Bekanntmachung des "National Committee to Free the Cuban Five"
Interview mit Richard Klugh, einem der Anwälte der fünf Kubaner
Die Petition an den Supreme Court ist zum 30. Januar 2009 fällig
Thomas Goldstein, "einer der aktivsten und angesehensten Experten für Petitionen beim U.S. Supreme Court hat sich bereit erklärt, sich an dem, wie wir glauben, sehr erstreitenswerten und zwingenden Fall zu beteiligen." "Es ist zu diesem Zeitpunkt sehr hilfreich für uns, eine Amicus-Unterstützung zu erhalten." *)

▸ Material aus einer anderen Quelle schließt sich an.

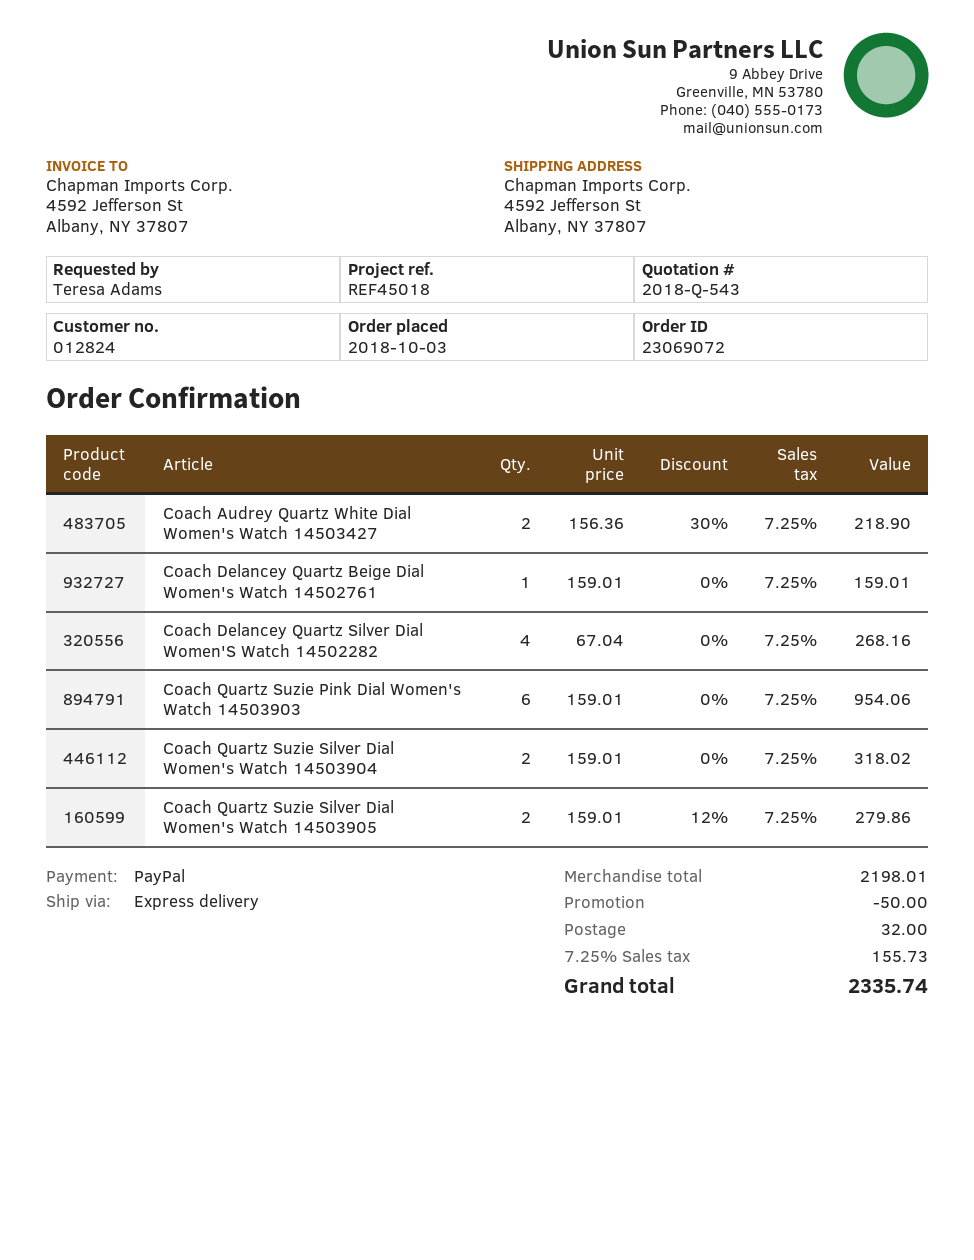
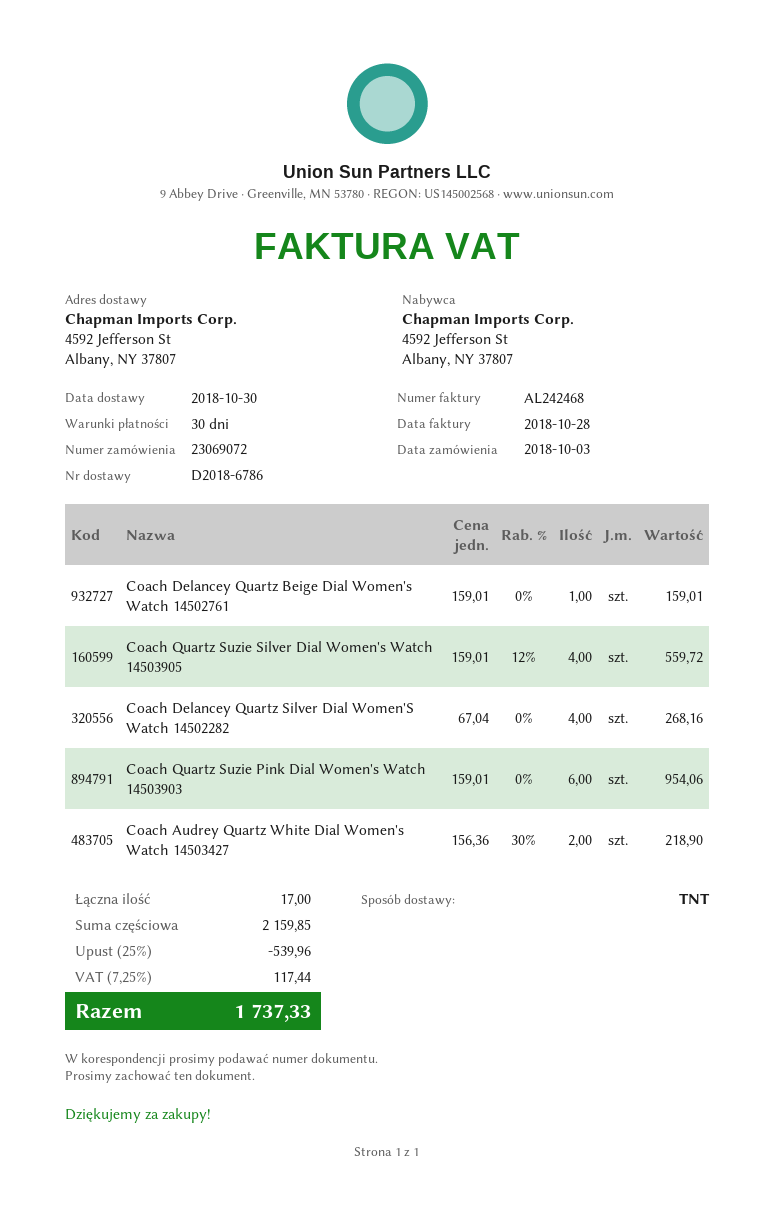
shipping method: express -> TNT
Coach Quartz Suzie Silver Dial Women's Watch 14503904: 2 x 159.01 = 318.02 -> none
Coach Quartz Suzie Silver Dial Women's Watch 14503905: 2 x 159.01 - 12% = 279.86 -> 4 x 159.01 - 12% = 559.72
subtotal: 2198.01 -> 2159.85
discount: 50.00 -> 539.96
shipping: 32.00 -> none
tax: 7.25% = 155.73 -> 7.25% = 117.44
total: 2335.74 -> 1737.33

Liebe Freunde der Cuban Five,
Frage: Können Sie uns bitte einen Rückblick auf das Urteil des Drei-Richter-Gremiums vom 11. Bezirksberufungsgericht vom 4. Juni dieses Jahres geben?

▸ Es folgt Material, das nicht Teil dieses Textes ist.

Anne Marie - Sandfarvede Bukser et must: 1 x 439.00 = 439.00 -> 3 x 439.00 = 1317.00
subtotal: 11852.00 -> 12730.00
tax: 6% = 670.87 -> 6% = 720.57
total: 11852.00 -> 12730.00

Antwort: Das Gericht entschied sich in einer 2-1 Entscheidung, die Strafurteile in dem Fall zu bestätigen. Das am signifikantesten strittige Strafurteil ist das für Gerardo Hernández wegen Komplizenschaft an dem Abschuss der Flugzeuge der Brothers to the Rescue. Bei diesem Strafurteil war das Gericht deutlich gespalten. Es gab in dieser Angelegenheit drei verschiedene Urteilsbegründungen von drei verschiedenen Richtern. Eine der RichterInnen (Bezirksrichterin Phyllis Kravitch) dachte, dass die Beweislage insgesamt und total fehlerhaft sei, dass jeder Beweis dafür fehle, dass Gerardo Hernández an einer Verschwörung teilgenommen habe. Frage: Was wird der nächste Schritt im Berufungsprozess sein?
Antwort: Der Fall ist nun beim U.S. Supreme Court eingereicht. Der Supreme Court hat uns einen Zeitaufschub für die Einreichung der Petition zur writ of certiorary [Aktenanforderung, Anm. d. Ü.] **) gewährt. Sie ist nun am 30. Januar 2009 fällig. Die Regierung wird zwei oder drei Monate Zeit für die Beantwortung haben. Dann wird uns ein kurzer Zeitraum zur Verfügung stehen, darauf zu antworten. Und das Gericht könnte bis Mai 2009 entscheiden, ob es den Fall oder irgend einen Teilaspekt davon anhören will. Frage: Wie lauten die Hauptanliegen, die die Verteidigung zur Berufung vortragen will?
A.: Alle Verurteilungen sollten aufgrund der Nichterfüllung, einen Gerichtsortswechsel zu gewähren, des strafrechtlichen Fehlverhaltens und der unangemessenen und diskriminierenden Auswahl der Jury aufgehoben werden. Wir werden auch darlegen, dass Gerardo Hernández' Verurteilung wegen Verschwörung, Mord begehen zu wollen, aufgehoben werden sollte und dass seine lebenslängliche Strafe für Spionageverschwörung an die untere Instanz hätte zurück verwiesen werden sollen. Frage: Hinsichtlich der fälschlichen Verurteilung wegen Mordverschwörung gegen Gerardo erinnere ich mich an drei Anhörungen, bei denen wir anwesend waren, zuerst in Miami, und dann die zweite und dritte Anhörung in Atlanta. In den drei Anhörungen machten Stanley Birch, der Vorsitzende des Gremiums sowie auch Phyllis Kravitch Anmerkungen, die die Behauptungen der Staatsanwaltschaft über Verschwörung seitens Gerardos, anzweifelten. Dennoch stimmte Birch in der letzten Urteilsbegründung vom 4. Juni mit William Pryor für die Verurteilung und machte damit das Abstimmungsergebnis 2 zu 1. Was war passiert?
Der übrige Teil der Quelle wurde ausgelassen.